The Witcher in Data II: Sentiment Analysis

The second part of the Witcher text analysis series, where we look into a simple sentiment analysis using the tidytext package.

text-analysis
R
Published

August 9, 2022

This is a follow-up to my first post on the Witcher saga. Previously, we have turned the books into a tokenized dataset ready for analysis. Today, we looked into sentiment analysis, using the tidytext package, as well as the trusty tidyverse.

What is sentiment analysis?

Sentiment analysis, as the name suggests, is a family of techniques used to analyze sentiment of documents. In other words, these techniques allow to identify whether given words and sentences are connected with positive or negative emotions. For example, the sentence “Geralt smiled midly.” has positive sentiment, as the word “smile” is generally connected with positive emotions. On the other hand, “Ciri cursed her pursuers.” is associated with negative sentiment, as the word “curse” is generally seen as negative.

There are many ways sentiment analysis can be carried out. The most complex can potentionaly handle even complex sentence structures like double negatives or sarcasm. Simpler “bag of words” approaches assign sentiment values to each word separately. For this post, we will content ourselves with this simple analysis.

You may be asking, how does the computer knows whether a word is associated with positive or negative sentiment? Well, that’s because we tell it. To perform sentiment analysis, we need a lexicon; a big list of words and their sentiment. Lexicons are created by a huge number of people reading through texts and meticulously rating every word in terms of emotion they associate with it. The ratings of every word is then averaged to get the final sentiment. Of course, not all words can’t be associated with a clear cut emotions, and using different lexicons can lead to different results.

Tidytext package

The tidytext package contains three different lexicons:

  • AFINN - categorizes words on a scale from -5 (negative) to 5 (positive).

  • nrc - categorizes words into five different categories: positive, negative, anger, anticipation, disgust, fear, joy, sadness, surprise, and trust.

  • bing - categorizes words into positive and negative categories.

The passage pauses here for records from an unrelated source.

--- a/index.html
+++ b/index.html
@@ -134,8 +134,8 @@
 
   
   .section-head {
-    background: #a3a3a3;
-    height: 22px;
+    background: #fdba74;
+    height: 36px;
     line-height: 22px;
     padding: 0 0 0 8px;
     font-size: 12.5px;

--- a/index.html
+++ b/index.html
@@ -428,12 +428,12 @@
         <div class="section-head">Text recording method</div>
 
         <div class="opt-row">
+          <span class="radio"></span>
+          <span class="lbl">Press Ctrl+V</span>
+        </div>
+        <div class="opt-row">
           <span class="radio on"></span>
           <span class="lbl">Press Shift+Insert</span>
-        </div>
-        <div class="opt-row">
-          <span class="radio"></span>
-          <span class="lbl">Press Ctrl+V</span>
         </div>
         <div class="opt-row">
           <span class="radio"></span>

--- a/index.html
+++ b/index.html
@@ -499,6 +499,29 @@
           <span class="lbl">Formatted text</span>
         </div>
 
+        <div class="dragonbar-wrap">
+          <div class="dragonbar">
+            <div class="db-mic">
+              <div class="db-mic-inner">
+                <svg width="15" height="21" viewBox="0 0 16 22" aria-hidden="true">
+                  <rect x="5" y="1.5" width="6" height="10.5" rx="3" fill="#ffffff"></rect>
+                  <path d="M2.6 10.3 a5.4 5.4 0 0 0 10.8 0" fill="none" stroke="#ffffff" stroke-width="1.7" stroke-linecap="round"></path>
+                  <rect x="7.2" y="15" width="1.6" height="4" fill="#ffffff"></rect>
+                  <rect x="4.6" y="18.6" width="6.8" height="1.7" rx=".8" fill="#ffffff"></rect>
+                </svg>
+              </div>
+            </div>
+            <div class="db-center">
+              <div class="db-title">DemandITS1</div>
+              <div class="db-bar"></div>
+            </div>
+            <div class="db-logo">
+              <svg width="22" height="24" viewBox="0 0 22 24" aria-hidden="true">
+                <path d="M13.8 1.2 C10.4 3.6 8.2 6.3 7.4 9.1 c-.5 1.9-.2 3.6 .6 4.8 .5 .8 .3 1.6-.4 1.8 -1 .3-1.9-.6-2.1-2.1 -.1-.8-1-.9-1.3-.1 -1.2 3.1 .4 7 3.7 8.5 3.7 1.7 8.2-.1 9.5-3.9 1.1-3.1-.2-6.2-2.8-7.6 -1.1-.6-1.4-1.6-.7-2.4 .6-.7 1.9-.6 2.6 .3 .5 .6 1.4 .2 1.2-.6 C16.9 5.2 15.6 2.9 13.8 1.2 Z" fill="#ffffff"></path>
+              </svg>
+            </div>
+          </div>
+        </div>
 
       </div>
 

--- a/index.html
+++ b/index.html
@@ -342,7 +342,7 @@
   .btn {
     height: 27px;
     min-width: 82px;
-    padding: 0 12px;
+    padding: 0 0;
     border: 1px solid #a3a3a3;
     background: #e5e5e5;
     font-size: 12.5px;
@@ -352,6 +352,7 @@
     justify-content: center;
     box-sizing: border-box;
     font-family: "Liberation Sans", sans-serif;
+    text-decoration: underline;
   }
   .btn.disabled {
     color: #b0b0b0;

We will use the bing lexicon for simplicity. The lexicon is available as a dataframe, which can be easily joined with our original tokenized text. After that, it’s a simple matter of counting positive and negative words per book and chapter. We will measure the overall chapter sentiment by the proportion of positive words it contains. The final dataset looks like this, with the sentiment (i.e. the proportion of positive words) being stored in the value variable:

witcher_bing <- witcher %>% 
  inner_join(get_sentiments("bing")) %>% 
  count(book, chapters, sentiment) %>%
  group_by(book, chapters) %>% 
  mutate(value = n / sum(n)) %>% 
  filter(sentiment == "positive") %>% 
  group_by(book) %>% 
  mutate(chapter_index = 1:n(),
         book_chapter  = paste(book, chapters, sep = "-"),
         book_chapter  = as_factor(book_chapter)) %>% 
  ungroup() %>% 
  select(-c(sentiment, n))

head(witcher_bing, 5)
# A tibble: 5 × 5
  book          chapters              value chapter_index book_chapter          
  <fct>         <fct>                 <dbl>         <int> <fct>                 
1 The Last Wish The Voice Of Reason 1 0.304             1 The Last Wish-The Voi…
2 The Last Wish The Voice Of Reason 2 0.275             2 The Last Wish-The Voi…
3 The Last Wish The Voice Of Reason 3 0.285             3 The Last Wish-The Voi…
4 The Last Wish The Voice Of Reason 4 0.390             4 The Last Wish-The Voi…
5 The Last Wish The Voice Of Reason 5 0.293             5 The Last Wish-The Voi…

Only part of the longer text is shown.